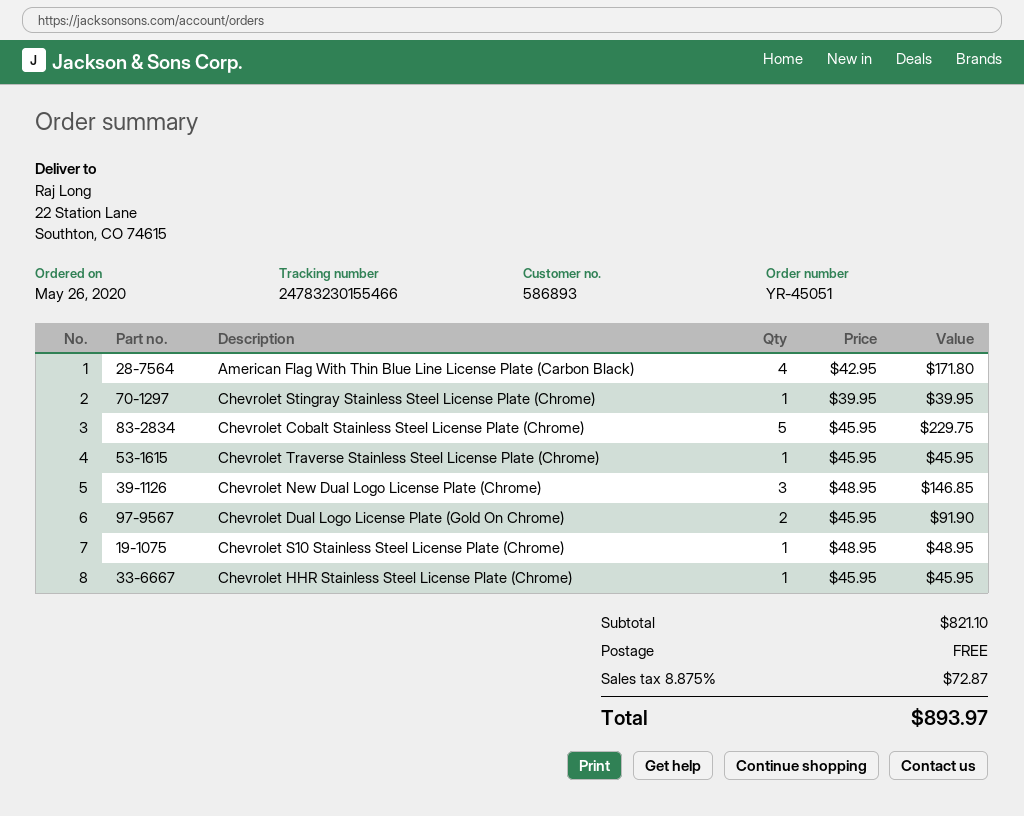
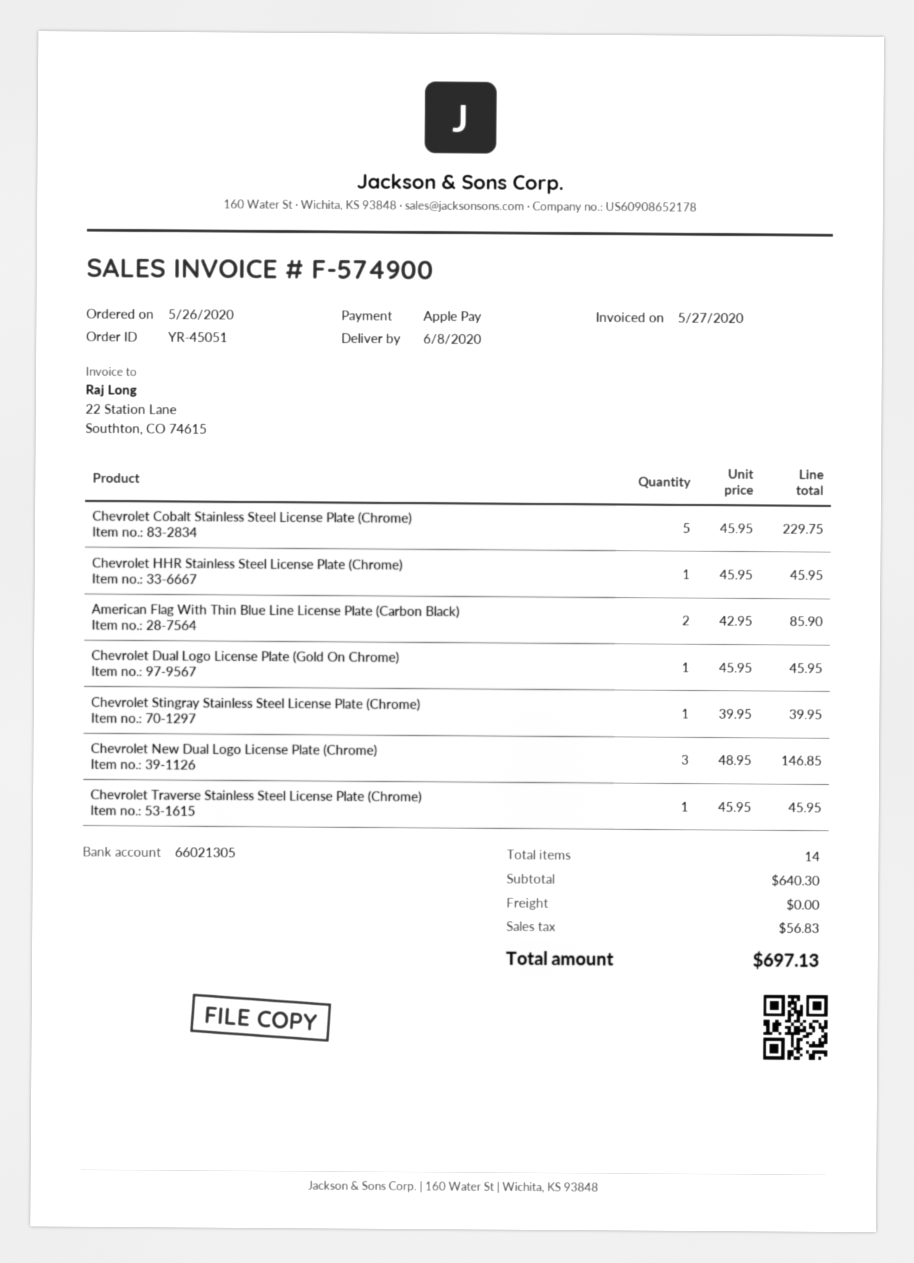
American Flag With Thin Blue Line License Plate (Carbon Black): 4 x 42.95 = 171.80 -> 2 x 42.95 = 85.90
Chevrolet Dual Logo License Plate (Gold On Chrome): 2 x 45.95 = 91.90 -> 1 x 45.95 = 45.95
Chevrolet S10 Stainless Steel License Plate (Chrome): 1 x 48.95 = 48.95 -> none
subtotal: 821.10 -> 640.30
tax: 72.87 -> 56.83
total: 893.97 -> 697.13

☆ ☆ ☆ ☆

*TASK GOAL*
Reproduce the material word for word, minus the images.

*ANSWER BOX*
American Flag With Thin Blue Line License Plate (Carbon Black): 4 x 42.95 = 171.80 -> 2 x 42.95 = 85.90
Chevrolet Dual Logo License Plate (Gold On Chrome): 2 x 45.95 = 91.90 -> 1 x 45.95 = 45.95
Chevrolet S10 Stainless Steel License Plate (Chrome): 1 x 48.95 = 48.95 -> none
subtotal: 821.10 -> 640.30
tax: 72.87 -> 56.83
total: 893.97 -> 697.13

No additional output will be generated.